Hasta bebekler yeni doğan döneminde normal görünürler. Ancak ilk 6 ay ile 1 yaş arasında hemoglobin değerlerinin süratle düşmesi ile kan nakline gereksinim duyacak duruma gelirler.
Bu çocuklarda ayrıca solukluk, büyüme geriliği, beslenme güçlüğü, ateş, ishal, kusma, karın şişliği, karaciğer, dalak büyüklüğü, burun kökü basıklığı, üst çenenin belirginleşip mongoloid yüz görünümü oluşumu gözlenir.

TEDAVİ:
Bu çocuklarda normalde 3ay civarı yaşayan kırmızı kan hücreleri (eritrositler) taşıdıkları normal olmayan  hemoglobin nedeni ile kısa sürede yıkılırlar yani yaşam süreleri çok kısadır. Bunun sonucu yaşamı tehdit edecek derecede oluşan kansızlığa karşı sık sık kan nakilleri yapılması gerekir.

 Düzenli kan nakilleri yapılamayan hastaların yaşamları 5 yaş civarına kadardır.
Genellikle kalp ve karaciğer yetmezliği sonucu kaybedilirler.
Tedavi amaçlı splenektomi (dalağın çıkartılması) yapılan hastalar da septisemi ile kaybedilebilirler.
Uygun kan nakilleri yapılan hastalar buluğ çağına kadar yaşayabilirler.
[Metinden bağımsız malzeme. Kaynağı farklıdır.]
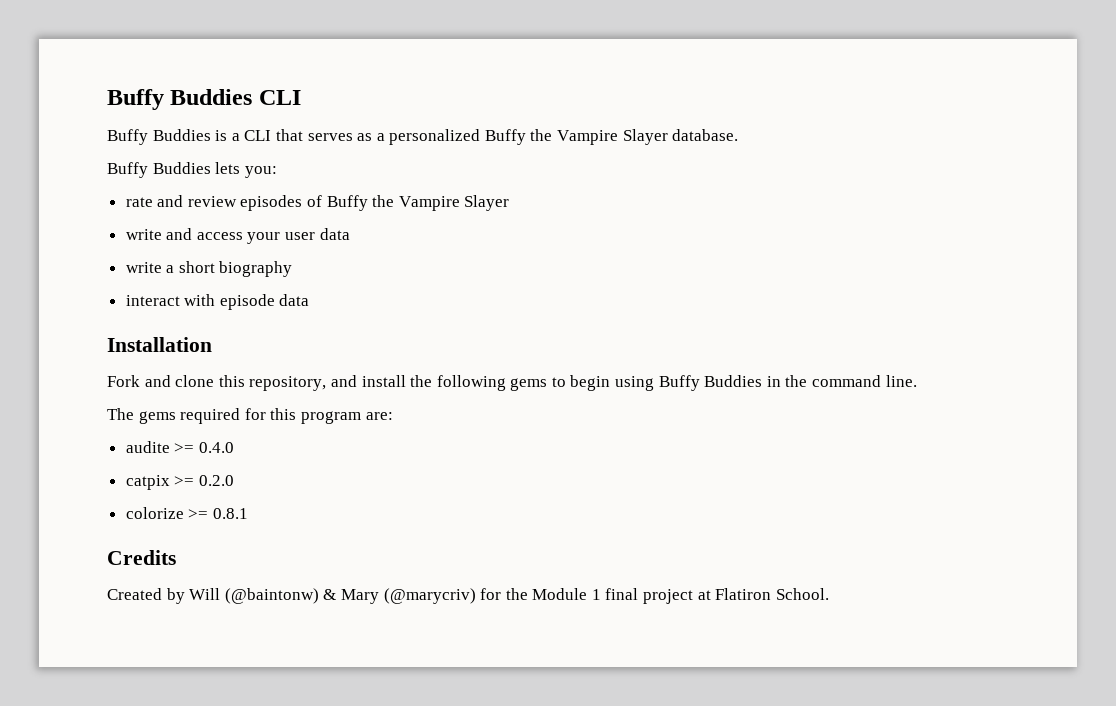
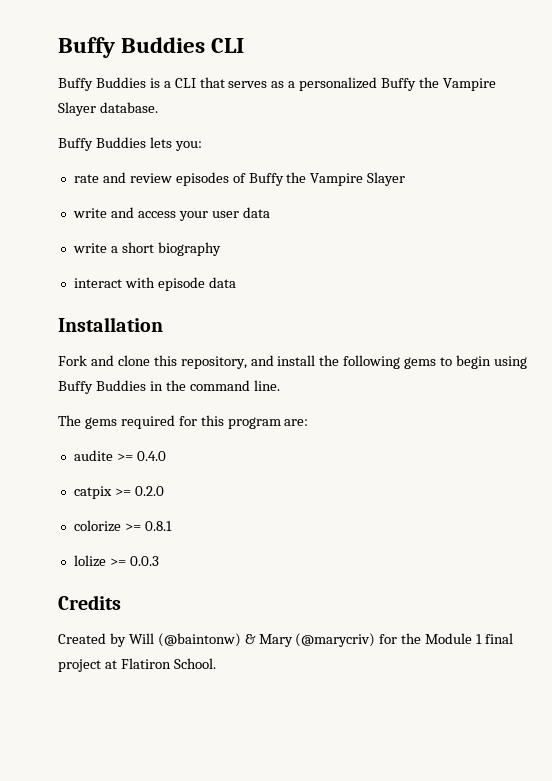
(248, 513) none -> [73,555,159,567] // lolize >= 0.0.3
Kan transfüzyonlarının hastaya yükleyeceği demir birikimine (hemosiderozis) karşı uygun şelasyon tedaviside gerekmektedir.

TAŞIYICILAR
İki beta geninden yalnızca birini taşıyanlar Beta Thalasemi taşıyıcısı olarak adlandırılır. Bunlar hafif solukluk dışında hiçbir klinik belirti vermezler ve de hiçbir tedavi gerektirmezler.

Ancak; bu çocukların soluklukları nedeni ile demir eksikliği gibi nitelendirilip demir preparatları ile tedaviye alınmaları hem durumlarını değiştirmez hem de zararlı olur. Bundan kaçınılmalıdır.